NEW YORK (Reuters Health) – Lymphoma patients treated with B-cell-depleting anti-CD20 monoclonal antibodies, such as rituximab or obinutuzumab, may have worse outcomes from COVID-19 infection, according to a study from France.
“More than 20 years ago, anti-CD20 monoclonal antibodies were shown to improve survival among patients with B-cell non-Hodgkin lymphoma, the most frequent subtype of the disease. However, these treatments induce rapid B-cell depletion, which alters the generation of antibody responses to new pathogens, which may impact the clinical course of COVID-19,” Dr. Sylvain Lamure, with Centre Hospitalier Universitaire (CHU) Montpellier, said in a statement.
Dr. Lamure and colleagues evaluated the clinical course of 111 lymphoma patients hospitalized with severe COVID-19 in France, including 63 (57%) who had been treated with B-cell-depleting therapy in the year before COVID-19 hospitalization.
One month after admission for COVID-19, 24 patients had died, 55 had been discharged, 31 remained in the hospital and one was later rehospitalized for COVID-19 recurrence. Thirty-two patients (29%) suffered persistent ongoing severe symptoms requiring hospital care for more than 30 days.
During a median follow-up of 191 days (range, 3 to 260 days), the six-month overall survival rate was 69%.

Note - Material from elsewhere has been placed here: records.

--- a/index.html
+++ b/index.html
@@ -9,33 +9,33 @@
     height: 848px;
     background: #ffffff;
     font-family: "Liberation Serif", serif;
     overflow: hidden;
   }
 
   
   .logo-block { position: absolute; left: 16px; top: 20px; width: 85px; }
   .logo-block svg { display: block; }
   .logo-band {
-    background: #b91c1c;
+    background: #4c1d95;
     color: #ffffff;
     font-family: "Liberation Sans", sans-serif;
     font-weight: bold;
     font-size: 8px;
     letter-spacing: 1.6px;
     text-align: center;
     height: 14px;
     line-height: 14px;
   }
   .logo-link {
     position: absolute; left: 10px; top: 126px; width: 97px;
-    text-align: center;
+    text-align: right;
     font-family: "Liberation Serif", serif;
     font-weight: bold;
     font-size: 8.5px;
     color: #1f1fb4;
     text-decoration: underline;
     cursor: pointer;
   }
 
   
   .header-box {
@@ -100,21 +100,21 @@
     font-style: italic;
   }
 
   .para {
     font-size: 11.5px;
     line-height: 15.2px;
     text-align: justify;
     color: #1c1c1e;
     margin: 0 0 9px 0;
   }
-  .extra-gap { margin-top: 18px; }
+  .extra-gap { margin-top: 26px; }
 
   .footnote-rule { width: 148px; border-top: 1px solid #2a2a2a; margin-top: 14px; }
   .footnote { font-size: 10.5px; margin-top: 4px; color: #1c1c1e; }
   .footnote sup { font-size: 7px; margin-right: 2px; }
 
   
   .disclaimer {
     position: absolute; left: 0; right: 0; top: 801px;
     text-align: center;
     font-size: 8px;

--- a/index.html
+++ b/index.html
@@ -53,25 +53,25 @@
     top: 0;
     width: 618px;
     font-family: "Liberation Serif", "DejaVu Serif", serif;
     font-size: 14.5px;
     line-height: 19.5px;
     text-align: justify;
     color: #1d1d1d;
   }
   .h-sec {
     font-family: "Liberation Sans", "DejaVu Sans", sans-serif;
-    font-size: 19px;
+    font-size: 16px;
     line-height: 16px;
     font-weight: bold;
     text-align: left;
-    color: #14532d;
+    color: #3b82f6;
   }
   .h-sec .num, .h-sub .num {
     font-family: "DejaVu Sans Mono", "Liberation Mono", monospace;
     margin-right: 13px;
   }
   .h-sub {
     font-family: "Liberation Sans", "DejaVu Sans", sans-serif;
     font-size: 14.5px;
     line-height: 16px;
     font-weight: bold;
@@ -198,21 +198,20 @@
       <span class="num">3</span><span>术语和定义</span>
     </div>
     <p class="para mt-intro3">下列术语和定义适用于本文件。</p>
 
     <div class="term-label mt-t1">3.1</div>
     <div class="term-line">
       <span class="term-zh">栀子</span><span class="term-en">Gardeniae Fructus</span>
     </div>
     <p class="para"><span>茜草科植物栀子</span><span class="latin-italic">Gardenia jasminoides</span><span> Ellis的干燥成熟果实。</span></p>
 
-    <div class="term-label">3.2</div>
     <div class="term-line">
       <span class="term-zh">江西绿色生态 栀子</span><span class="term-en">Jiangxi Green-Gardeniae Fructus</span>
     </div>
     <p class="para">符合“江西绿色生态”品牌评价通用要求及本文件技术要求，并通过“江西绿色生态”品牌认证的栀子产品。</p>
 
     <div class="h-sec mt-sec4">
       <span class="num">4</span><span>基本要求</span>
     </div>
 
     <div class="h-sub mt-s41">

In multivariate analysis adjusting for age and other factors, patients who were treated with B-cell-depleting therapies within 12 months before COVID-19 hospital admission were at increased risk for a prolonged hospital stay (>30 days, hazard ratio, 1.97; 95% confidence interval: 1.24 to 3.13; P=0.004) and death (HR 2.13; 95% CI: 1.03-4.44; P=0.043).
“Administration of anti-CD20 therapy within the last 12 months was one of the main risk factors for longer in-hospital stay and death from COVID-19,” said Dr. Lamure in reporting the findings at the American Association for Cancer Research (AACR) virtual COVID-19 and Cancer meeting.
Age over 70 and relapsed/refractory lymphoma were also significantly associated with worse survival and prolonged hospital stay, he noted.
These findings may help guide the management of lymphoma patients during the COVID-19 pandemic, Dr. Lamure said.
Related research presented at the AACR COVID-19 and Cancer meeting found no increased risk for SARS-CoV-2 infection in cancer patients receiving chemotherapy.
“Given the concern that patients with cancer are at increased risk for COVID-19, there have been widespread changes to the practice of clinical oncology since the start of the pandemic last year,” Dr. Monica Chen of Columbia University Vagelos College of Physicians and Surgeons and NewYork-Presbyterian Hospital in New York City, said in a statement.
Among 1,1740 cancer patients tested for SARS-CoV-2 between March 1 and June 2, 2020, 317 (27%) tested positive.
About 27% of these patients had a recent cancer diagnosis, 56.7% had active disease and were on active cancer treatment within the past year.
However, neither a recent cancer diagnosis nor active disease/treatment were associated with a positive SARS-CoV-2 test. In fact, cancer patients on active treatment were less likely to test positive (odds ratio 0.65, 95% confidence interval: 0.44 to 0.95), Dr. Chen reported.
“We found that patients on active treatment, including chemotherapy, were not at increased risk for COVID-19, and surprisingly, they were less likely to test positive for COVID-19 than those not on treatment,” Dr. Chen said in the statement.
“Our study shows that with proper precautions in the clinical setting, disruptions in lifesaving cancer treatment should be minimized during the COVID-19 pandemic,” Dr. Chen added.
However, consistent with prior studies, cancer patients with COVID-19 had higher death rates than COVID-free peers (28.4% vs. 8.3%, P<0.001).